## [Work task]
Keep the pictures out of your copy. Transcribe the records below exactly.

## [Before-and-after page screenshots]
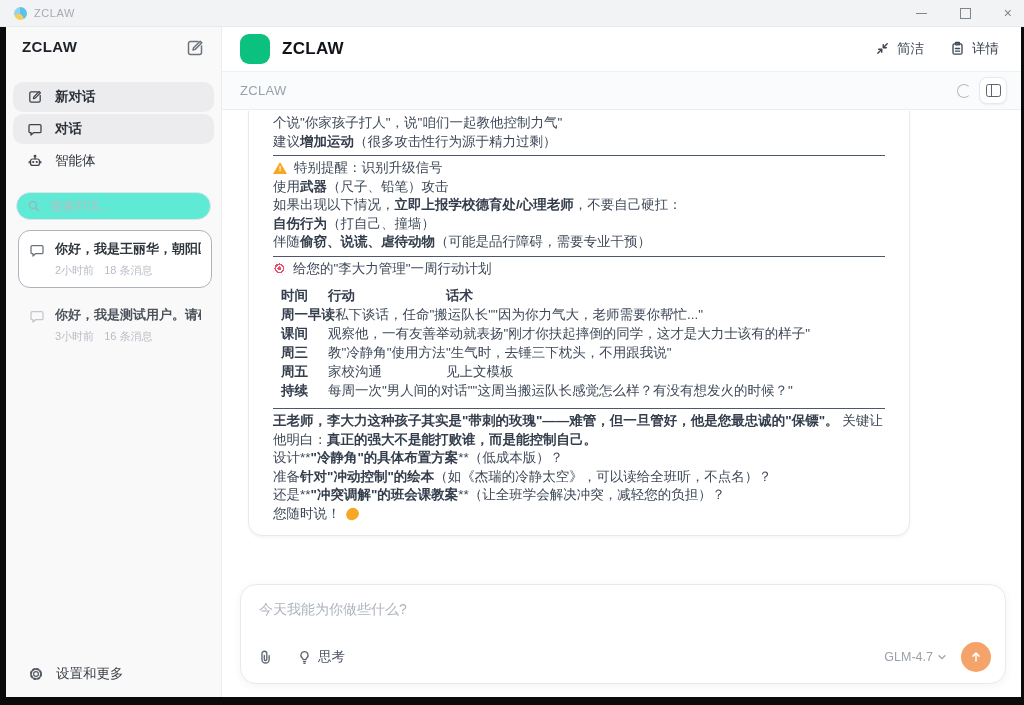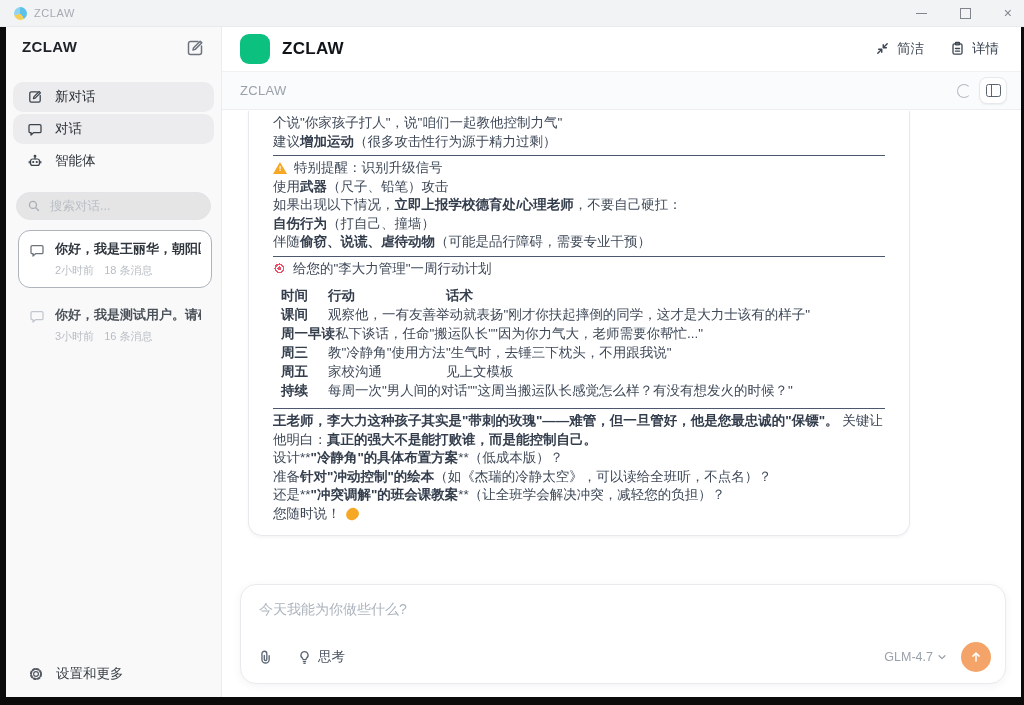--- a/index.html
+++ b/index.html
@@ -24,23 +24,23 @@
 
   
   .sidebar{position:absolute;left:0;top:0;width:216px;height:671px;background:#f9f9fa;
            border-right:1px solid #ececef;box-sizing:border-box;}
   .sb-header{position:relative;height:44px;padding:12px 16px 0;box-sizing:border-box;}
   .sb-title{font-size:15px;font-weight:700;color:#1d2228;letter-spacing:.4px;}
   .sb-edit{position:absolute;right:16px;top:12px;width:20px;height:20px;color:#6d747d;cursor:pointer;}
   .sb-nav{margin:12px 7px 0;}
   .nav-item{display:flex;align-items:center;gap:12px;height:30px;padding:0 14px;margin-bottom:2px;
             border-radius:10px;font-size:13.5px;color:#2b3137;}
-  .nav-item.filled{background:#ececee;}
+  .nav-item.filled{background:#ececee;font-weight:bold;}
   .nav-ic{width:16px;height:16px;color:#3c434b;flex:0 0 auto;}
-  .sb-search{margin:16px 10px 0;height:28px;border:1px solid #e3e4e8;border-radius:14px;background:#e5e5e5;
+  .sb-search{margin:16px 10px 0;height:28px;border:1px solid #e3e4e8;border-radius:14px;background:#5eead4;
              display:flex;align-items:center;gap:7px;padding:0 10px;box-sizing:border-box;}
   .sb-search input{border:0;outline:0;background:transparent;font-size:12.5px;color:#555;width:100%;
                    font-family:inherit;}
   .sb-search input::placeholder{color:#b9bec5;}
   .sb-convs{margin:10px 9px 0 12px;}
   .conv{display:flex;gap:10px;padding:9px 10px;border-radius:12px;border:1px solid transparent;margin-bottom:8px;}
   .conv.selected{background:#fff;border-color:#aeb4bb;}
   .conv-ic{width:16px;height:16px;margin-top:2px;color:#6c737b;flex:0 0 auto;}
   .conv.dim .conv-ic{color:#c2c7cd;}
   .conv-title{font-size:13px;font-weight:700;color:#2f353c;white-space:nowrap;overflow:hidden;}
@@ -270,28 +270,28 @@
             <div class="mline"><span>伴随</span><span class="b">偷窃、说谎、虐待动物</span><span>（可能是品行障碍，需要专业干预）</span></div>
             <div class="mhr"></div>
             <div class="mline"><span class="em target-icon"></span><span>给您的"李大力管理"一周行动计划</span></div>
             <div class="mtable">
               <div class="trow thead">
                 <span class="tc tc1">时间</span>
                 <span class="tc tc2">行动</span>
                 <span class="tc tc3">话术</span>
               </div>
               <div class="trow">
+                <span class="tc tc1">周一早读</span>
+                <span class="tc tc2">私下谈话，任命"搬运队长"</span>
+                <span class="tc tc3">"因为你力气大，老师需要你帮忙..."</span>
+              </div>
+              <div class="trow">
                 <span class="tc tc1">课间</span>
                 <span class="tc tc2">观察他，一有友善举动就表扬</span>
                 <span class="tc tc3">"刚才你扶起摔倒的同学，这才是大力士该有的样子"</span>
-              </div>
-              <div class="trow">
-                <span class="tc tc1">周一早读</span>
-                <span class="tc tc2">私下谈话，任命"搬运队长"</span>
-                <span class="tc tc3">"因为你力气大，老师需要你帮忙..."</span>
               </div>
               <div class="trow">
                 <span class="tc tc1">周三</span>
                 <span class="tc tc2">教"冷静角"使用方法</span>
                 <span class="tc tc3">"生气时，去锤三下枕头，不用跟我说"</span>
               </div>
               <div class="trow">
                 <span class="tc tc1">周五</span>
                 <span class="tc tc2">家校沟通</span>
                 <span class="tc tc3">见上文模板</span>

## [Response area]
--- a/index.html
+++ b/index.html
@@ -24,23 +24,23 @@
 
   
   .sidebar{position:absolute;left:0;top:0;width:216px;height:671px;background:#f9f9fa;
            border-right:1px solid #ececef;box-sizing:border-box;}
   .sb-header{position:relative;height:44px;padding:12px 16px 0;box-sizing:border-box;}
   .sb-title{font-size:15px;font-weight:700;color:#1d2228;letter-spacing:.4px;}
   .sb-edit{position:absolute;right:16px;top:12px;width:20px;height:20px;color:#6d747d;cursor:pointer;}
   .sb-nav{margin:12px 7px 0;}
   .nav-item{display:flex;align-items:center;gap:12px;height:30px;padding:0 14px;margin-bottom:2px;
             border-radius:10px;font-size:13.5px;color:#2b3137;}
-  .nav-item.filled{background:#ececee;}
+  .nav-item.filled{background:#ececee;font-weight:bold;}
   .nav-ic{width:16px;height:16px;color:#3c434b;flex:0 0 auto;}
-  .sb-search{margin:16px 10px 0;height:28px;border:1px solid #e3e4e8;border-radius:14px;background:#e5e5e5;
+  .sb-search{margin:16px 10px 0;height:28px;border:1px solid #e3e4e8;border-radius:14px;background:#5eead4;
              display:flex;align-items:center;gap:7px;padding:0 10px;box-sizing:border-box;}
   .sb-search input{border:0;outline:0;background:transparent;font-size:12.5px;color:#555;width:100%;
                    font-family:inherit;}
   .sb-search input::placeholder{color:#b9bec5;}
   .sb-convs{margin:10px 9px 0 12px;}
   .conv{display:flex;gap:10px;padding:9px 10px;border-radius:12px;border:1px solid transparent;margin-bottom:8px;}
   .conv.selected{background:#fff;border-color:#aeb4bb;}
   .conv-ic{width:16px;height:16px;margin-top:2px;color:#6c737b;flex:0 0 auto;}
   .conv.dim .conv-ic{color:#c2c7cd;}
   .conv-title{font-size:13px;font-weight:700;color:#2f353c;white-space:nowrap;overflow:hidden;}
@@ -270,28 +270,28 @@
             <div class="mline"><span>伴随</span><span class="b">偷窃、说谎、虐待动物</span><span>（可能是品行障碍，需要专业干预）</span></div>
             <div class="mhr"></div>
             <div class="mline"><span class="em target-icon"></span><span>给您的"李大力管理"一周行动计划</span></div>
             <div class="mtable">
               <div class="trow thead">
                 <span class="tc tc1">时间</span>
                 <span class="tc tc2">行动</span>
                 <span class="tc tc3">话术</span>
               </div>
               <div class="trow">
+                <span class="tc tc1">周一早读</span>
+                <span class="tc tc2">私下谈话，任命"搬运队长"</span>
+                <span class="tc tc3">"因为你力气大，老师需要你帮忙..."</span>
+              </div>
+              <div class="trow">
                 <span class="tc tc1">课间</span>
                 <span class="tc tc2">观察他，一有友善举动就表扬</span>
                 <span class="tc tc3">"刚才你扶起摔倒的同学，这才是大力士该有的样子"</span>
-              </div>
-              <div class="trow">
-                <span class="tc tc1">周一早读</span>
-                <span class="tc tc2">私下谈话，任命"搬运队长"</span>
-                <span class="tc tc3">"因为你力气大，老师需要你帮忙..."</span>
               </div>
               <div class="trow">
                 <span class="tc tc1">周三</span>
                 <span class="tc tc2">教"冷静角"使用方法</span>
                 <span class="tc tc3">"生气时，去锤三下枕头，不用跟我说"</span>
               </div>
               <div class="trow">
                 <span class="tc tc1">周五</span>
                 <span class="tc tc2">家校沟通</span>
                 <span class="tc tc3">见上文模板</span>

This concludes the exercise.